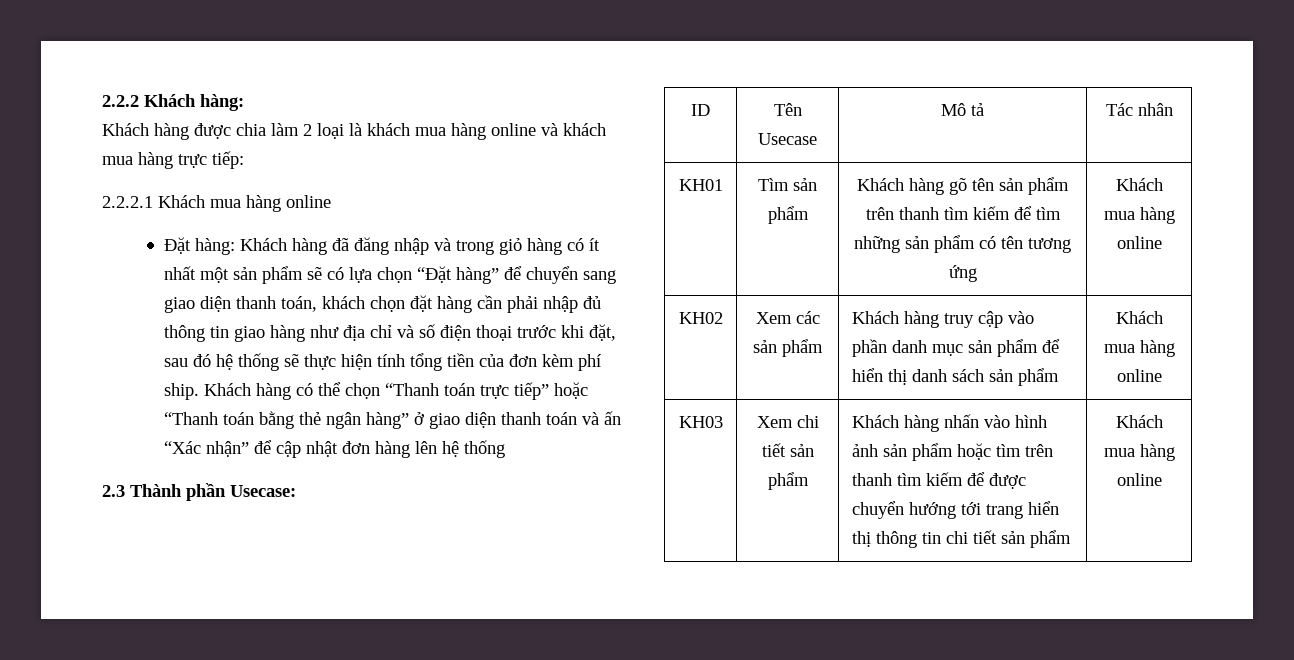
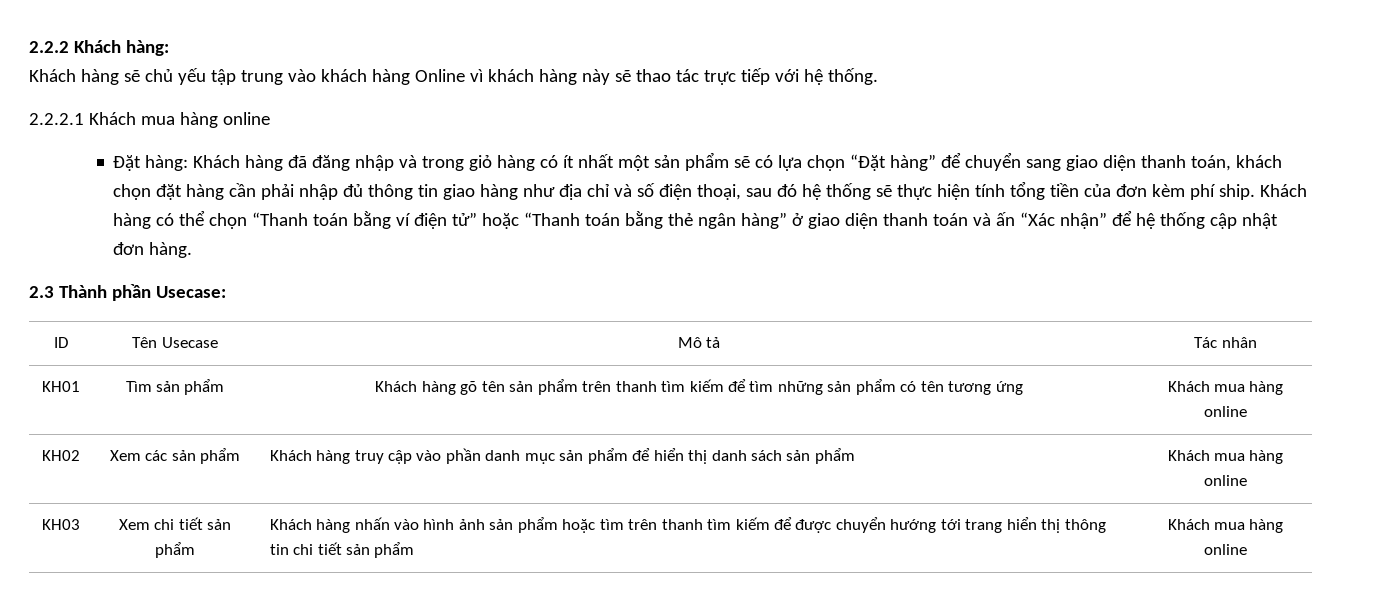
- Khách hàng được chia làm 2 loại là khách mua hàng online và khách mua hàng trực tiếp:
+ Khách hàng sẽ chủ yếu tập trung vào khách hàng Online vì khách hàng này sẽ thao tác trực tiếp với hệ thống.
- Khách hàng đã đăng nhập và trong giỏ hàng có ít nhất một sản phẩm sẽ có lựa chọn “Đặt hàng” để chuyển sang giao diện thanh toán, khách chọn đặt hàng cần phải nhập đủ thông tin giao hàng như địa chỉ và số điện thoại trước khi đặt, sau đó hệ thống sẽ thực hiện tính tổng tiền của đơn kèm phí ship.
+ Khách hàng đã đăng nhập và trong giỏ hàng có ít nhất một sản phẩm sẽ có lựa chọn “Đặt hàng” để chuyển sang giao diện thanh toán, khách chọn đặt hàng cần phải nhập đủ thông tin giao hàng như địa chỉ và số điện thoại, sau đó hệ thống sẽ thực hiện tính tổng tiền của đơn kèm phí ship.
- Khách hàng có thể chọn “Thanh toán trực tiếp” hoặc “Thanh toán bằng thẻ ngân hàng” ở giao diện thanh toán và ấn “Xác nhận” để cập nhật đơn hàng lên hệ thống
+ Khách hàng có thể chọn “Thanh toán bằng ví điện tử” hoặc “Thanh toán bằng thẻ ngân hàng” ở giao diện thanh toán và ấn “Xác nhận” để hệ thống cập nhật đơn hàng.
──────────
▸ Work request: Repeat every entry above exactly as written and omit any pictures it holds.

▸ Task output:
- Khách hàng được chia làm 2 loại là khách mua hàng online và khách mua hàng trực tiếp:
+ Khách hàng sẽ chủ yếu tập trung vào khách hàng Online vì khách hàng này sẽ thao tác trực tiếp với hệ thống.
- Khách hàng đã đăng nhập và trong giỏ hàng có ít nhất một sản phẩm sẽ có lựa chọn “Đặt hàng” để chuyển sang giao diện thanh toán, khách chọn đặt hàng cần phải nhập đủ thông tin giao hàng như địa chỉ và số điện thoại trước khi đặt, sau đó hệ thống sẽ thực hiện tính tổng tiền của đơn kèm phí ship.
+ Khách hàng đã đăng nhập và trong giỏ hàng có ít nhất một sản phẩm sẽ có lựa chọn “Đặt hàng” để chuyển sang giao diện thanh toán, khách chọn đặt hàng cần phải nhập đủ thông tin giao hàng như địa chỉ và số điện thoại, sau đó hệ thống sẽ thực hiện tính tổng tiền của đơn kèm phí ship.
- Khách hàng có thể chọn “Thanh toán trực tiếp” hoặc “Thanh toán bằng thẻ ngân hàng” ở giao diện thanh toán và ấn “Xác nhận” để cập nhật đơn hàng lên hệ thống
+ Khách hàng có thể chọn “Thanh toán bằng ví điện tử” hoặc “Thanh toán bằng thẻ ngân hàng” ở giao diện thanh toán và ấn “Xác nhận” để hệ thống cập nhật đơn hàng.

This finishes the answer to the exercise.